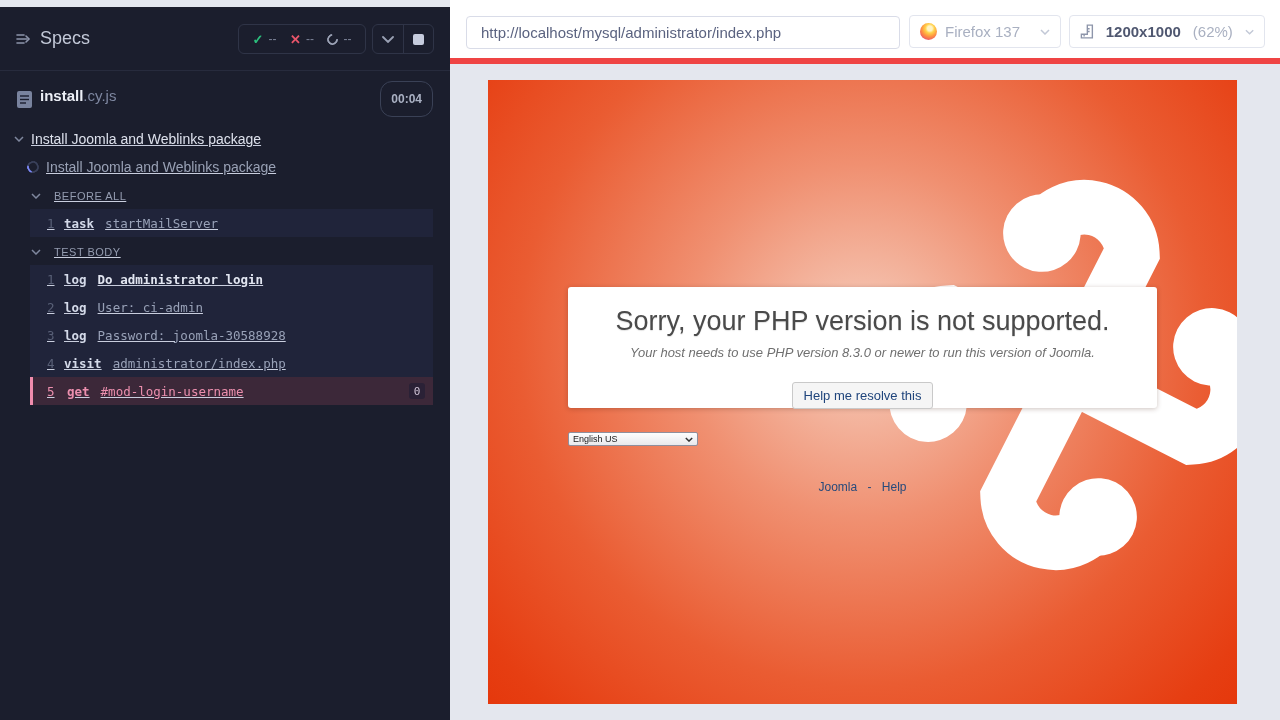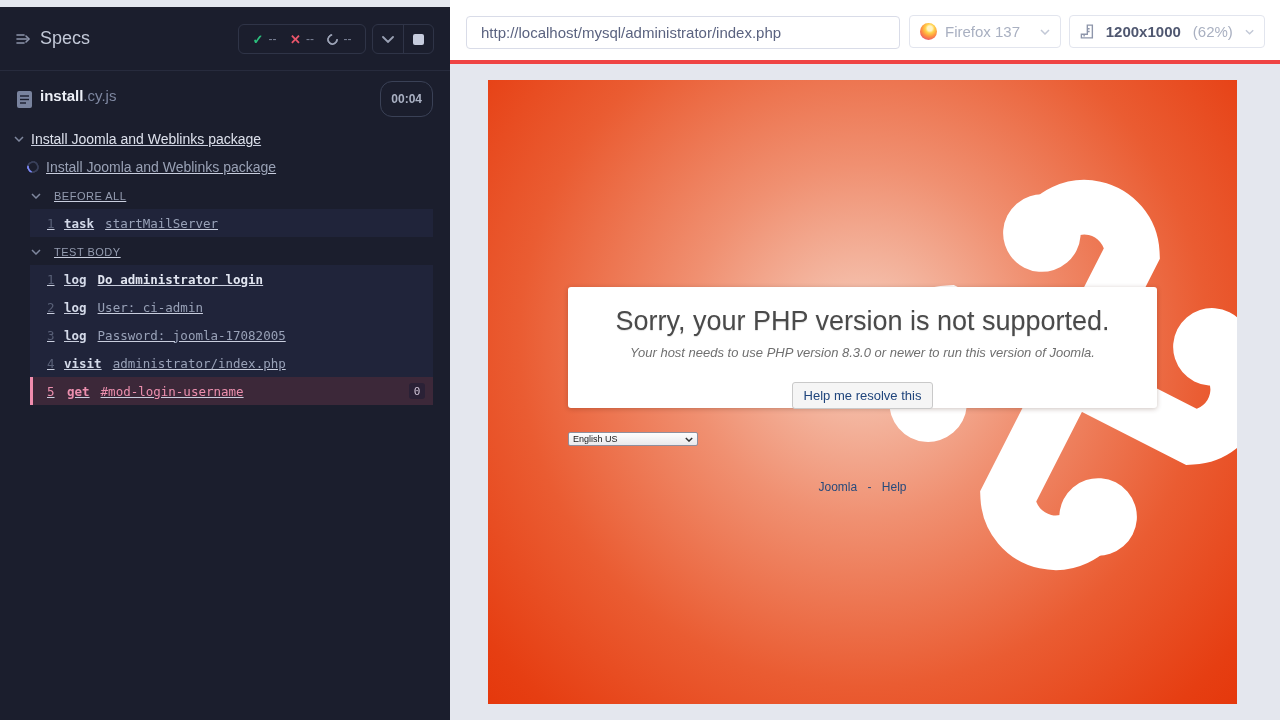--- a/index.html
+++ b/index.html
@@ -61,21 +61,21 @@
   .cmd-row.active .cmd-num { padding-left:14px; color:#ec8fae; }
   .cmd-row.active .cmd-name { color:#ec8fae; }
   .cmd-row.active .cmd-value { color:#ec8fae; }
   .cmd-badge { position:absolute; right:8px; top:6px; min-width:16px; height:16px;
                background:#2a2136; border-radius:3px; color:#cfc3d6; font-size:11px;
                display:flex; align-items:center; justify-content:center; padding:0 3px; }
 
   
   .stage { position:absolute; left:450px; top:0; width:830px; height:720px; background:#e4e7ee; }
   .browser-bar { position:absolute; left:0; top:0; width:100%; height:64px; background:#fff;
-                 border-bottom:4px solid #ef4444; }
+                 border-bottom:6px solid #ef4444; }
   .url-input { position:absolute; left:16px; top:16px; width:434px; height:33px;
                border:1px solid #d9dce8; border-radius:4px; font-size:15px; color:#5b6380;
                padding:0 14px; outline:none; background:#fff;
                font-family:"Liberation Sans", sans-serif; }
   .browser-select { position:absolute; left:459px; top:15px; width:152px; height:33px;
                     border:1px solid #e2e5ee; border-radius:4px; display:flex;
                     align-items:center; gap:8px; padding:0 10px; cursor:pointer;
                     color:#a9b0c1; font-size:15px; background:#fff; }
   .ff-icon { width:17px; height:17px; border-radius:50%; flex:0 0 auto;
              background:radial-gradient(circle at 58% 32%, #fff3c4 0 16%, #ffd24a 30%,
@@ -209,21 +209,21 @@
               <span class="cmd-value em">Do administrator login</span>
             </div>
             <div class="cmd-row">
               <span class="cmd-num">2</span>
               <span class="cmd-name">log</span>
               <span class="cmd-value">User: ci-admin</span>
             </div>
             <div class="cmd-row">
               <span class="cmd-num">3</span>
               <span class="cmd-name">log</span>
-              <span class="cmd-value">Password: joomla-17082005</span>
+              <span class="cmd-value">Password: joomla-30588928</span>
             </div>
             <div class="cmd-row">
               <span class="cmd-num">4</span>
               <span class="cmd-name">visit</span>
               <span class="cmd-value">administrator/index.php</span>
             </div>
             <div class="cmd-row active">
               <span class="cmd-num">5</span>
               <span class="cmd-name">get</span>
               <span class="cmd-value">#mod-login-username</span>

☆ ☆ ☆

Task details
Give back, unchanged, the run of lines in the listing above that begins at the line containing "width:100%; height:64px; background:#fff;" and ends at the line containing "flex:0 0 auto;", both included.

Worked solution
   .browser-bar { position:absolute; left:0; top:0; width:100%; height:64px; background:#fff;
-                 border-bottom:4px solid #ef4444; }
+                 border-bottom:6px solid #ef4444; }
   .url-input { position:absolute; left:16px; top:16px; width:434px; height:33px;
                border:1px solid #d9dce8; border-radius:4px; font-size:15px; color:#5b6380;
                padding:0 14px; outline:none; background:#fff;
                font-family:"Liberation Sans", sans-serif; }
   .browser-select { position:absolute; left:459px; top:15px; width:152px; height:33px;
                     border:1px solid #e2e5ee; border-radius:4px; display:flex;
                     align-items:center; gap:8px; padding:0 10px; cursor:pointer;
                     color:#a9b0c1; font-size:15px; background:#fff; }
   .ff-icon { width:17px; height:17px; border-radius:50%; flex:0 0 auto;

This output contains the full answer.